Goal of the exercise: I would like the number of lines in the data that contain the word "side". Please give that number alone.

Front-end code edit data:
----

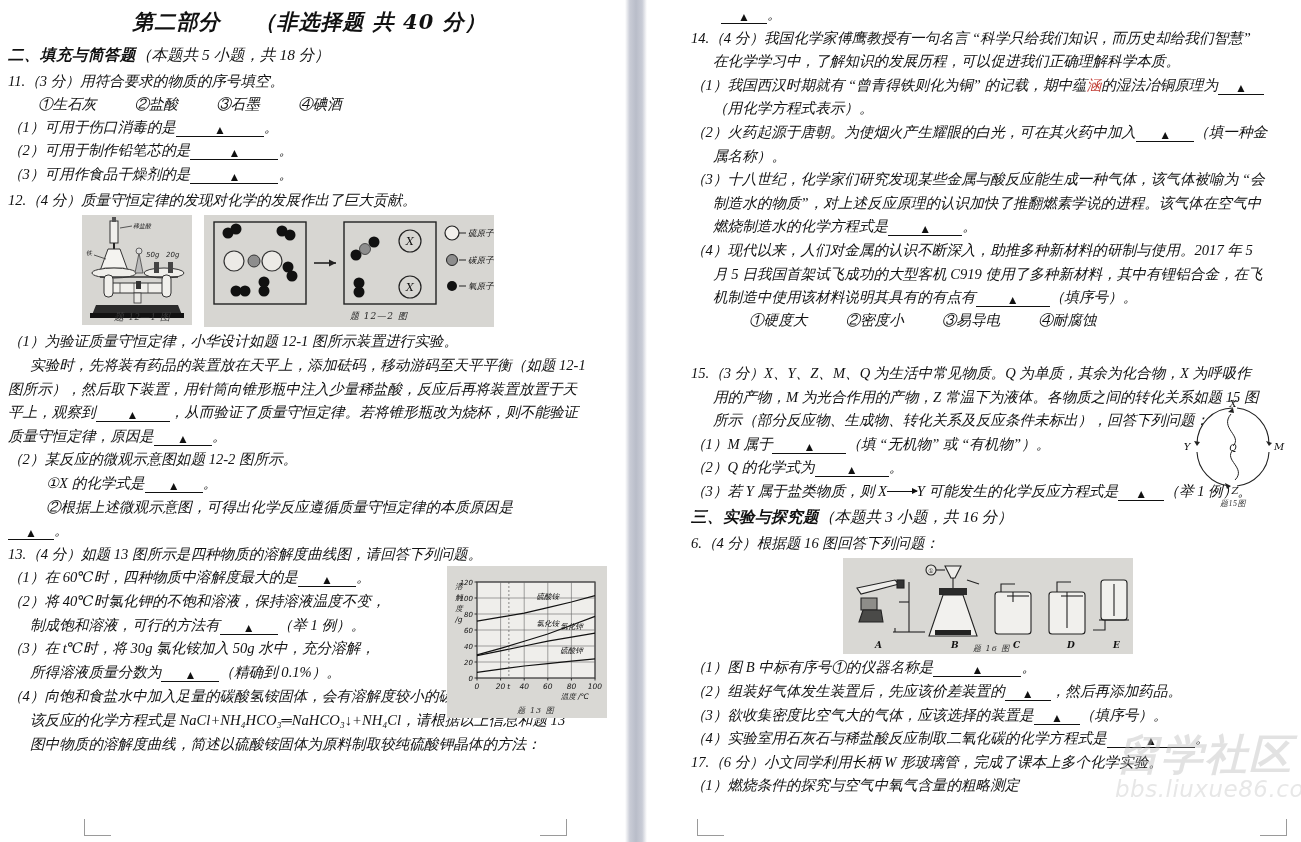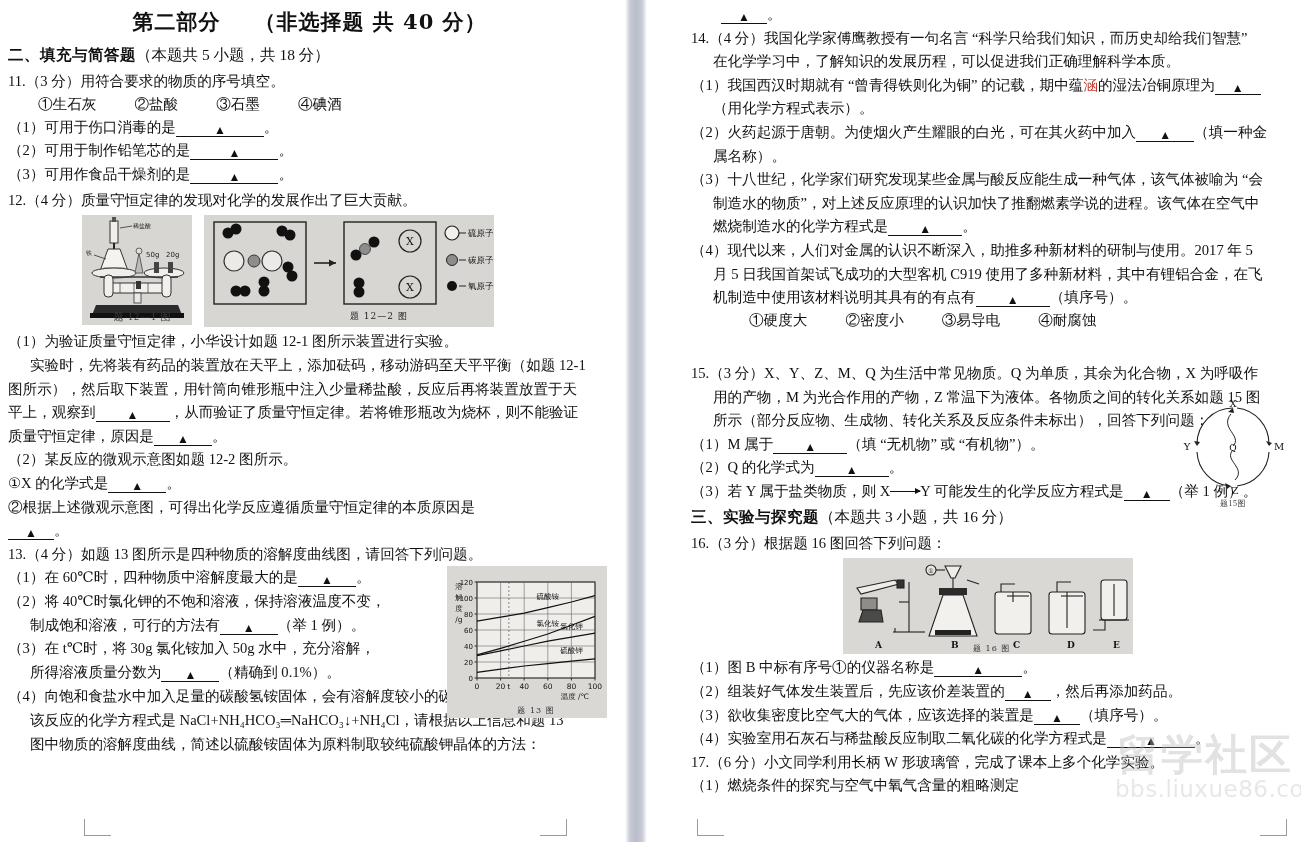--- a/index.html
+++ b/index.html
@@ -7,20 +7,21 @@
     width:1301px;height:842px;
     background:#ffffff;
     font-family:"Liberation Serif","DejaVu Serif",serif;
     color:#111;
     position:relative;
     overflow:hidden;
   }
   .scan{
     position:absolute;inset:0;
     display:flex;
+    font-style:italic;
   }
   .page{
     position:relative;
     height:842px;
     background:#fff;
     overflow:hidden;
   }
   .page-left{width:625px;}
   .gutter{
     width:22px;height:842px;
@@ -51,21 +52,21 @@
     line-height:1.5;
   }
   .sec-head b{font-weight:bold;letter-spacing:0.5px;}
   .q{
     font-size:14.6px;
     line-height:1.55;
     margin:1px 0;
     text-align:justify;
   }
   .q.indent{margin-left:22px;}
-  .q.indent2{}
+  .q.indent2{margin-left:38px;}
   .opts{
     font-size:14.6px;
     margin:2px 0 2px 30px;
     display:flex;
     gap:38px;
   }
   .opts.wide{}
   .blank{
     display:inline-block;
     min-width:74px;
@@ -477,21 +478,21 @@
             <text x="52" y="53" font-size="9" text-anchor="middle" fill="#111" font-family="DejaVu Serif, serif">Q</text>
           </svg>
           <div class="fignote">题15图</div>
         </div>
       </div>
 
       <div class="sec-head" style="margin-top:2px;">
         <b>三、实验与探究题</b><span>（本题共 3 小题，共 16 分）</span>
       </div>
 
-      <div class="q">16.（3 分）根据题 16 图回答下列问题：</div>
+      <div class="q">6.（4 分）根据题 16 图回答下列问题：</div>
 
       <div class="scanbox fig16">
         <svg viewBox="0 0 290 96" width="290" height="96" aria-hidden="true">
           <rect width="290" height="96" fill="#d9d8d4"></rect>
 
           <g stroke="#222" stroke-width="1.1" fill="none">
             <path d="M14 30 L52 22 L56 26 L18 36 Z" fill="#eeedea"></path>
             <rect x="54" y="22" width="7" height="8" fill="#333"></rect>
             <line x1="66" y1="24" x2="66" y2="74"></line>
             <line x1="50" y1="74" x2="82" y2="74"></line>

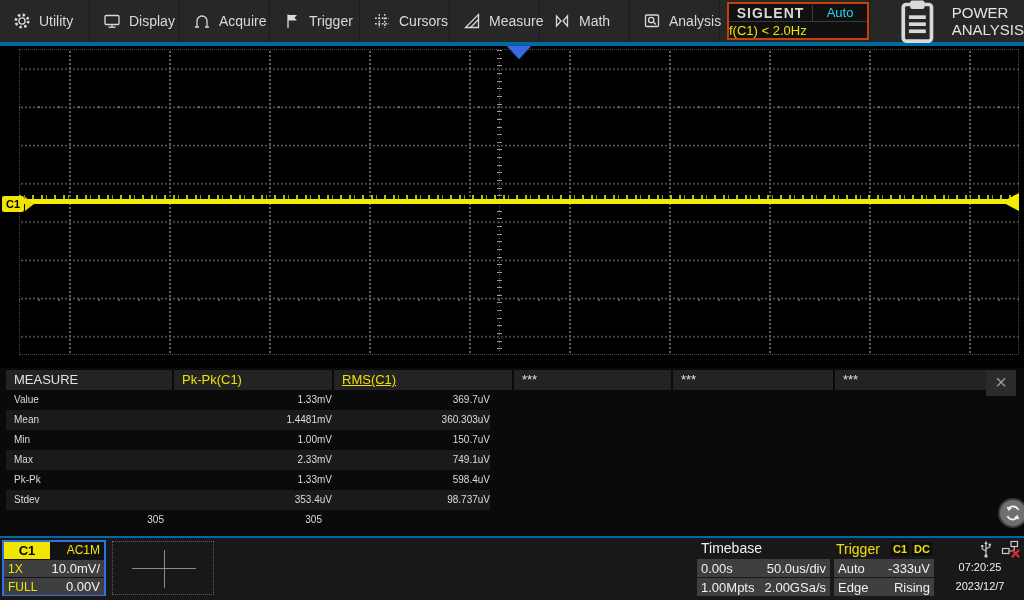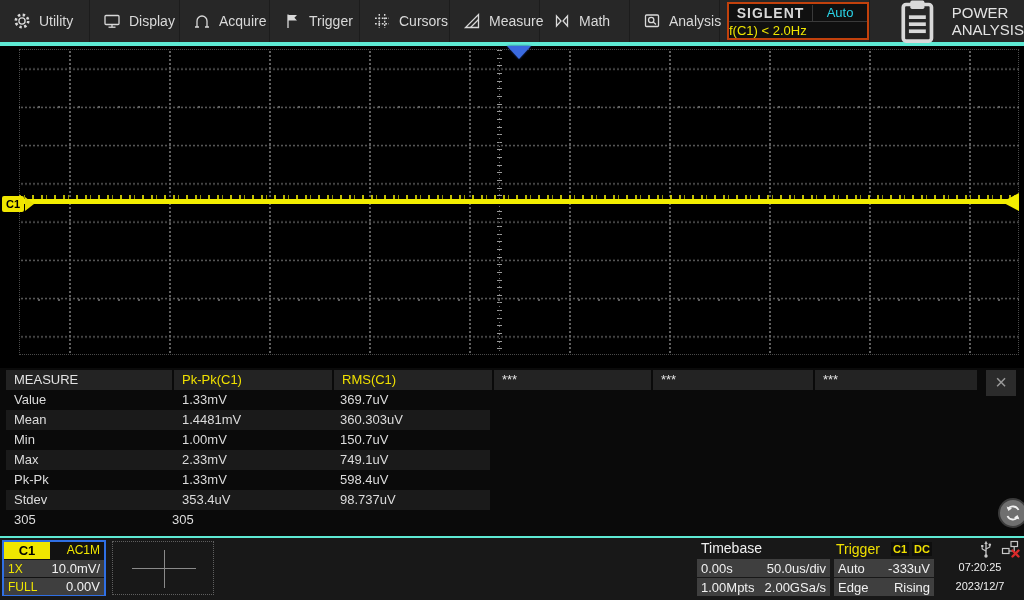--- a/index.html
+++ b/index.html
@@ -1,18 +1,18 @@
 <!DOCTYPE html>
 <html><head>
 <meta charset="utf-8">
 <style>
   * { margin:0; padding:0; box-sizing:border-box; }
   html,body { width:1024px; height:600px; background:#000; overflow:hidden;
               font-family:"Liberation Sans", sans-serif; }
-  .stage { position:relative; width:1024px; height:600px; background:#5eead4; }
+  .stage { position:relative; width:1024px; height:600px; background:#0369a1; }
 
   
   .topbar { position:absolute; left:0; top:0; width:1024px; height:42px;
             background:#272727; display:flex; align-items:stretch; }
   .menu-item { width:90px; display:flex; align-items:center; gap:8px;
                padding-left:13px; border-right:1px solid #1c1c1c; cursor:default; }
   .menu-item .mi-icon { width:18px; height:18px; flex:0 0 18px; display:block; }
   .menu-item .mi-label { color:#d9d9d9; font-size:14px; }
   svg .st { stroke:#d9d9d9; fill:none; stroke-width:1.3; }
   svg .fl { fill:#d9d9d9; stroke:none; }
@@ -60,30 +60,30 @@
                border-left:9px solid #e8e000; }
   .trig-level { position:absolute; right:5px; top:147px; width:0; height:0;
                border-top:9px solid transparent; border-bottom:9px solid transparent;
                border-right:17px solid #f2ee00; }
 
   
   .measure { position:absolute; left:0; top:368px; width:1024px; height:168px; background:#0a0a0a; }
   .m-header { display:flex; gap:2px; padding:2px 0 0 6px; height:22px; }
   .m-header .hc { height:20px; line-height:20px; background:#232323; font-size:13px;
                   color:#e2e2e2; padding-left:8px; }
-  .hc.c0{width:166px;} .hc.c1{width:158px;} .hc.c2{width:158px;}
+  .hc.c0{width:166px;} .hc.c1{width:158px;} .hc.c2{width:178px;text-decoration:underline;}
   .hc.c3{width:157px;} .hc.c4{width:160px;} .hc.c5{width:162px;}
   .hc.yel { color:#f0e000; }
   .m-close { position:absolute; right:8px; top:2px; width:30px; height:26px; background:#2b2b2b;
              color:#9a9a9a; font-size:20px; line-height:24px; text-align:center; cursor:default; }
   .m-rows { padding-left:6px; }
-  .m-row { display:flex; width:484px; height:20px; line-height:20px; font-size:13px; color:#dcdcdc; }
+  .m-row { display:flex; width:484px; height:20px; line-height:20px; font-size:10px; color:#dcdcdc; }
   .m-row:nth-child(even) { background:#1a1a1a; }
   .m-row .rl { width:168px; padding-left:8px; }
-  .m-row .rv { width:158px; padding-left:8px; }
+  .m-row .rv { width:158px; padding-left:8px;text-align:right; }
 
   .refresh-btn { position:absolute; left:998px; top:498px; width:30px; height:30px;
                  border-radius:50%; background:#6f6f6f; border:2px solid #3c3c3c;
                  display:flex; align-items:center; justify-content:center; }
 
   
   .bottombar { position:absolute; left:0; top:538px; width:1024px; height:62px; background:#181818; }
 
   .chbox { position:absolute; left:2px; top:2px; width:104px; height:56px;
            border:2px solid #2f6fe4; background:#121212; }

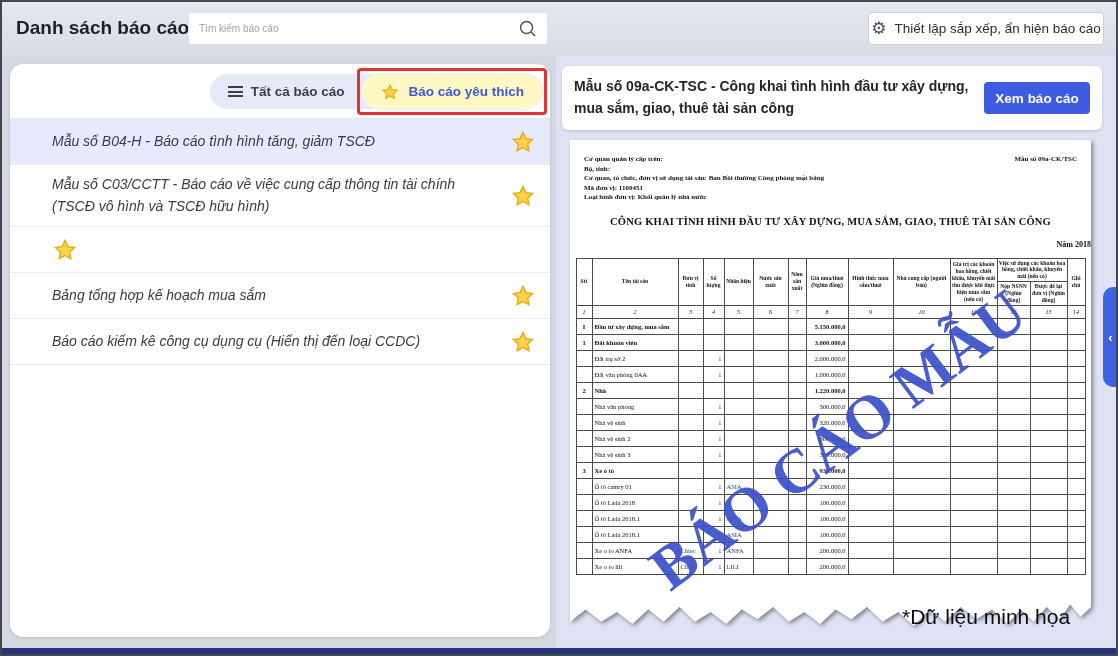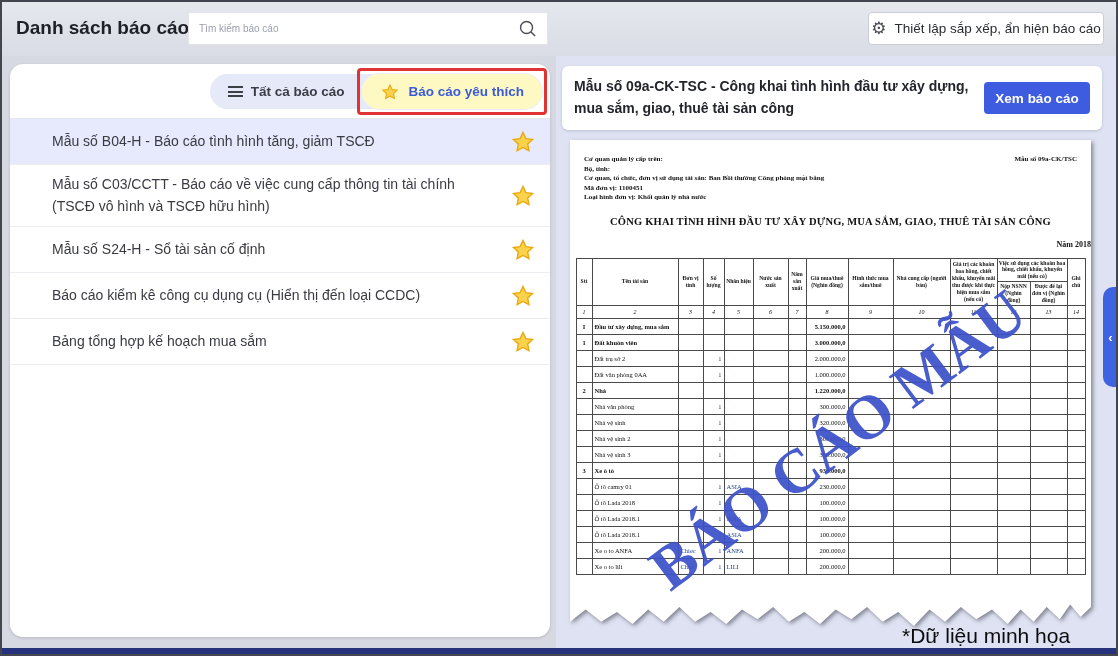--- a/index.html
+++ b/index.html
@@ -35,21 +35,21 @@
   .tabs-row { position:relative; height:54px; }
   .seg { position:absolute; right:8px; top:10px; height:35px; background:#e6e9f7; border-radius:18px;
          display:flex; align-items:center; }
   .seg-tab { height:35px; display:flex; align-items:center; gap:8px; padding:0 18px; border-radius:18px;
              font-size:13.5px; font-weight:bold; color:#3a3d46; cursor:pointer; white-space:nowrap; }
   .seg-tab.active { background:#fef9c3; color:#3c5bd9; box-shadow:0 0 0 1px #eceefb; position:relative; }
   .icon-list { width:15px; height:11px; border-top:2px solid #3c3f46; border-bottom:2px solid #3c3f46; position:relative; }
   .icon-list::after { content:""; position:absolute; left:0; right:0; top:50%; margin-top:-1px; height:2px; background:#3c3f46; }
   .annotation-box { position:absolute; inset:-6px -5px; border:3px solid #e03434; border-radius:4px; pointer-events:none; }
 
-  .report-list { border-top:1px solid #e6e7ec; }
+  .report-list { border-top:1px solid #e6e7ec;font-style:italic; }
   .list-item { display:flex; align-items:center; padding:0 14px 0 42px; min-height:46px;
                border-bottom:1px solid #ececf1; cursor:pointer; }
   .list-item.selected { background:#e7eafc; }
   .list-item .label { flex:1; font-size:14px; color:#3a3b42; line-height:1.55; padding:9px 18px 9px 0; }
   .star { width:26px; height:26px; flex:none; display:flex; align-items:center; justify-content:center; cursor:pointer; }
 
   
   .right-panel { position:absolute; left:556px; top:56px; width:562px; height:600px; background:#dee2f2; }
   .preview-header { position:absolute; left:6px; top:10px; width:540px; height:64px; background:#fff;
                     border-radius:6px; box-shadow:0 1px 3px rgba(40,40,60,.18);
@@ -75,21 +75,21 @@
   tr.data.section td { border-top:1px solid #4a4a4a; font-weight:bold; }
   tr.data td.c-stt { text-align:center; }
   tr.data td.c-num { text-align:right; }
   tr.data td.c-entry { color:#1a3c8f; }
   table.rpt tr:last-child td { border-bottom:1px solid #4a4a4a; }
 
   .watermark { position:absolute; left:268px; top:300px; transform:translate(-50%,-50%) rotate(-37deg);
                font-family:"Liberation Serif",serif; font-weight:bold; font-size:62px; color:#3c51c9;
                opacity:.93; white-space:nowrap; pointer-events:none; z-index:5; }
 
-  .demo-note { position:absolute; left:346px; top:549px; font-size:21px; color:#0c0c0e; z-index:20;margin-top:19px; }
+  .demo-note { position:absolute; left:346px; top:549px; font-size:21px; color:#0c0c0e; z-index:20; }
 
   .side-tab { position:absolute; right:0; top:287px; width:15px; height:100px; background:#3d63e0;
               border-radius:10px 0 0 10px; display:flex; align-items:center; justify-content:center;
               cursor:pointer; z-index:30; }
   .side-tab .chev { color:#fff; font-size:13px; font-weight:bold; line-height:1; }
 </style>
 </head>
 <body>
 
 <div id="app">
@@ -140,37 +140,36 @@
         </div>
         <div class="list-item">
           <span class="label">Mẫu số C03/CCTT - Báo cáo về việc cung cấp thông tin tài chính (TSCĐ vô hình và TSCĐ hữu hình)</span>
           <span class="star">
             <svg width="24" height="24" viewBox="0 0 24 24">
               <path d="M12 2.5l2.9 6.1 6.7.9-4.9 4.6 1.2 6.6-5.9-3.2-5.9 3.2 1.2-6.6L2.4 9.5l6.7-.9z" fill="#fbd24b" stroke="#e8a90f" stroke-width="1.4"></path>
             </svg>
           </span>
         </div>
         <div class="list-item">
-          <span class="label">Mẫu số S24-H - Sổ tài sản cố định</span>
           <span class="star">
             <svg width="24" height="24" viewBox="0 0 24 24">
               <path d="M12 2.5l2.9 6.1 6.7.9-4.9 4.6 1.2 6.6-5.9-3.2-5.9 3.2 1.2-6.6L2.4 9.5l6.7-.9z" fill="#fbd24b" stroke="#e8a90f" stroke-width="1.4"></path>
             </svg>
           </span>
         </div>
         <div class="list-item">
-          <span class="label">Báo cáo kiểm kê công cụ dụng cụ (Hiển thị đến loại CCDC)</span>
+          <span class="label">Bảng tổng hợp kế hoạch mua sắm</span>
           <span class="star">
             <svg width="24" height="24" viewBox="0 0 24 24">
               <path d="M12 2.5l2.9 6.1 6.7.9-4.9 4.6 1.2 6.6-5.9-3.2-5.9 3.2 1.2-6.6L2.4 9.5l6.7-.9z" fill="#fbd24b" stroke="#e8a90f" stroke-width="1.4"></path>
             </svg>
           </span>
         </div>
         <div class="list-item">
-          <span class="label">Bảng tổng hợp kế hoạch mua sắm</span>
+          <span class="label">Báo cáo kiểm kê công cụ dụng cụ (Hiển thị đến loại CCDC)</span>
           <span class="star">
             <svg width="24" height="24" viewBox="0 0 24 24">
               <path d="M12 2.5l2.9 6.1 6.7.9-4.9 4.6 1.2 6.6-5.9-3.2-5.9 3.2 1.2-6.6L2.4 9.5l6.7-.9z" fill="#fbd24b" stroke="#e8a90f" stroke-width="1.4"></path>
             </svg>
           </span>
         </div>
       </div>
   </div>
 
   <div class="right-panel">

----

Worked solution: 2